Return every line below in which "width" appears.

+-------+

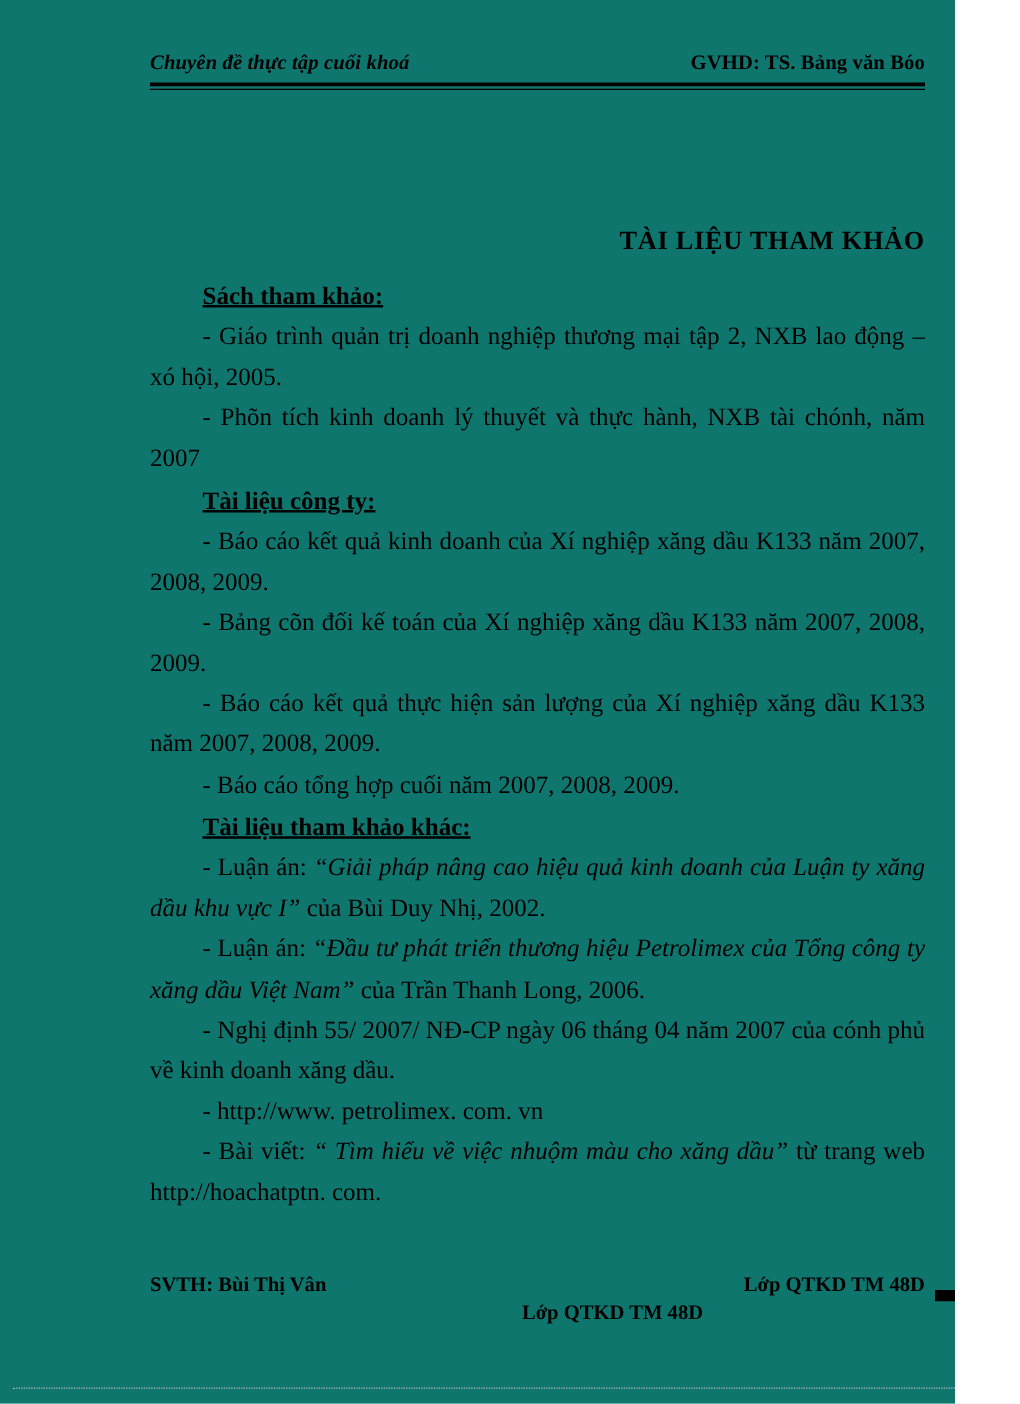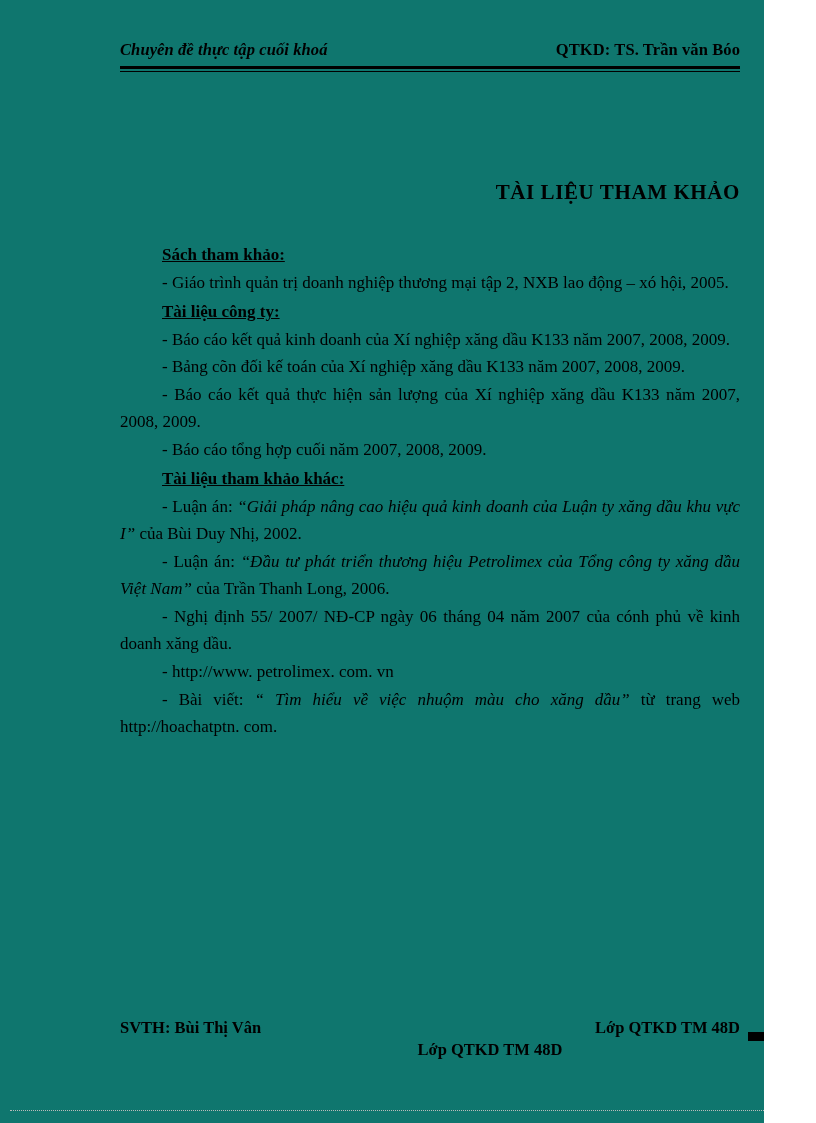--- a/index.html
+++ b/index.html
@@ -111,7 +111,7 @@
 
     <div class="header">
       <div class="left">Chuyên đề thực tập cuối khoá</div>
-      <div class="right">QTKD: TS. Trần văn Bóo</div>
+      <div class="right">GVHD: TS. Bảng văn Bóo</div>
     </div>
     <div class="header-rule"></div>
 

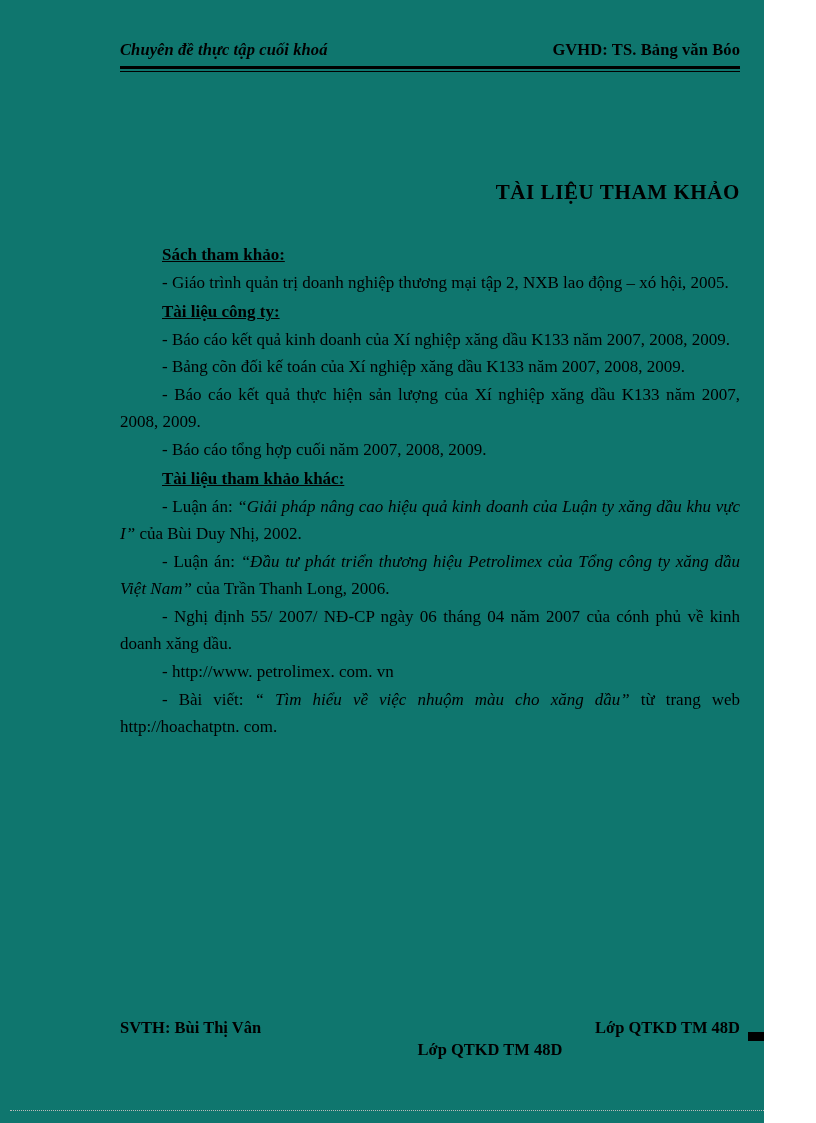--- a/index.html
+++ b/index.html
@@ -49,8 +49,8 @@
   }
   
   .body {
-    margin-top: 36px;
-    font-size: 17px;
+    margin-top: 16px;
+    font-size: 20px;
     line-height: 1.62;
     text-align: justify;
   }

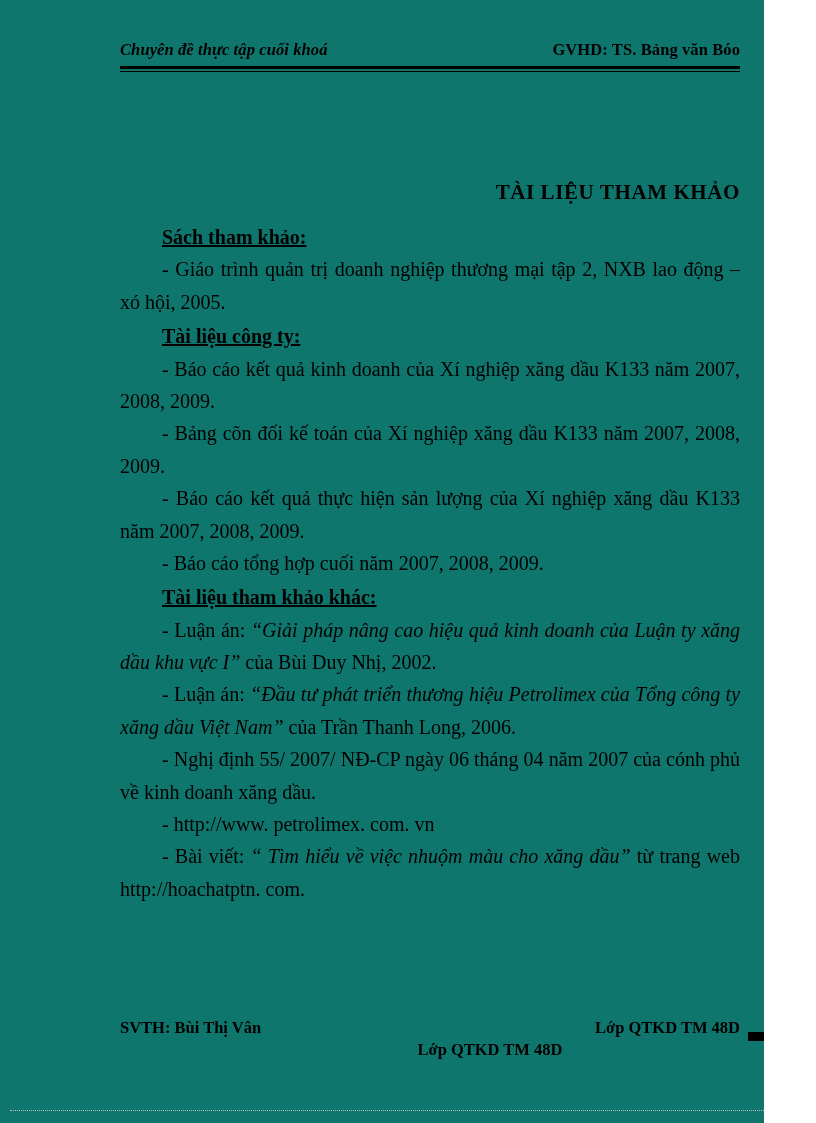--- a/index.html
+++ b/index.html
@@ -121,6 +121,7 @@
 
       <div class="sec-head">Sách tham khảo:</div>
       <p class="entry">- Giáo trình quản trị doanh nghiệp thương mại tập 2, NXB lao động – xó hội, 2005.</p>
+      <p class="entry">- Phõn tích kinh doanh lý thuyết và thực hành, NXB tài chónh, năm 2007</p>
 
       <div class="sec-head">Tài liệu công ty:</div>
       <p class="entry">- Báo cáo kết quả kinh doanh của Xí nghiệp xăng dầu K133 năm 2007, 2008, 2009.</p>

+-------+

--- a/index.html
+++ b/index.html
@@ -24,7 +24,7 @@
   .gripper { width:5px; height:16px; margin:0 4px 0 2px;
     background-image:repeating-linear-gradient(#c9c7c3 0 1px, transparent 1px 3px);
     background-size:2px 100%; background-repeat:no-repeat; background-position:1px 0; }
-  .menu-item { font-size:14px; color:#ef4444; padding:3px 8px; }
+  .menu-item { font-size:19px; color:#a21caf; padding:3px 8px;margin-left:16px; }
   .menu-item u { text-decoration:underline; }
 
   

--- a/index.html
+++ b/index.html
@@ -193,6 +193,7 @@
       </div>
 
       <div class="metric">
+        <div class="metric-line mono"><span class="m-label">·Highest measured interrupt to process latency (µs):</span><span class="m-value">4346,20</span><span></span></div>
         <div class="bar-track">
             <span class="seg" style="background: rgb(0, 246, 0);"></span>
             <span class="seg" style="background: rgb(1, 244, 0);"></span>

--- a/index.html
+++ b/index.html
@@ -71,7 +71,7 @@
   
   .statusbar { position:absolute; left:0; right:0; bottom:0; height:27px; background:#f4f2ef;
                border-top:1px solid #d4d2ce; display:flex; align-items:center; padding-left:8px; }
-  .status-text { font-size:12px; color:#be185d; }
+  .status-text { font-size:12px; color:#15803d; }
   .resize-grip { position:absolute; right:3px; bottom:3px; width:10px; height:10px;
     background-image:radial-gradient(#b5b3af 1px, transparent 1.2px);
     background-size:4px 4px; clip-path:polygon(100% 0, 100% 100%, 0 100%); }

+-------+

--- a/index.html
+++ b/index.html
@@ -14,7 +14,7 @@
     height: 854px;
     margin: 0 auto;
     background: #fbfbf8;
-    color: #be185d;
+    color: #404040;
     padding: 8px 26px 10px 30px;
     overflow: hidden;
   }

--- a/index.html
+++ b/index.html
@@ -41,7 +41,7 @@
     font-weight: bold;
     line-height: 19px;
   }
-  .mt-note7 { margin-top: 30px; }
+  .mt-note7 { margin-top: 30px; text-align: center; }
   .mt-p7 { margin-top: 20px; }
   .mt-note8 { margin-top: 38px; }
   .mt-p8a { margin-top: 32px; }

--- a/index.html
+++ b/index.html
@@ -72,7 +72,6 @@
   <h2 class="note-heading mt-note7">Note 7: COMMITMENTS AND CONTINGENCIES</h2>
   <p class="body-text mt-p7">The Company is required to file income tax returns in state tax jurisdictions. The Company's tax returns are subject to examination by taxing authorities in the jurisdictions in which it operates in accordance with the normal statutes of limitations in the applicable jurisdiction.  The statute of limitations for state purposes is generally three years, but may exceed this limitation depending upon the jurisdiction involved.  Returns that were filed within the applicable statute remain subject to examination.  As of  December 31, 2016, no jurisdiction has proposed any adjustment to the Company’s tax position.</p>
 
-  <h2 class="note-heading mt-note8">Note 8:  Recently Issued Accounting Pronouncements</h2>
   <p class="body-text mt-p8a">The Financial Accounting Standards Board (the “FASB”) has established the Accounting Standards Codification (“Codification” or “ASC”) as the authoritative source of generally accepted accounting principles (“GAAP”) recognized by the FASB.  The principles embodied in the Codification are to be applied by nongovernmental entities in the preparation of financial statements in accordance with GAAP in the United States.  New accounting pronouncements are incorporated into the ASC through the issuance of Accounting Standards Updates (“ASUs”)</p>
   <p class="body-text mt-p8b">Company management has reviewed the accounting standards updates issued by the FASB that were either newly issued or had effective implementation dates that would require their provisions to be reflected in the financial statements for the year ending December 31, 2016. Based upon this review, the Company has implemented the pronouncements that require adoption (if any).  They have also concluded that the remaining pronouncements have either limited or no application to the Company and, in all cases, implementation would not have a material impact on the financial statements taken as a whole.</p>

+-------+

### YOUR RESPONSE
   .gripper { width:5px; height:16px; margin:0 4px 0 2px;
   .resize-grip { position:absolute; right:3px; bottom:3px; width:10px; height:10px;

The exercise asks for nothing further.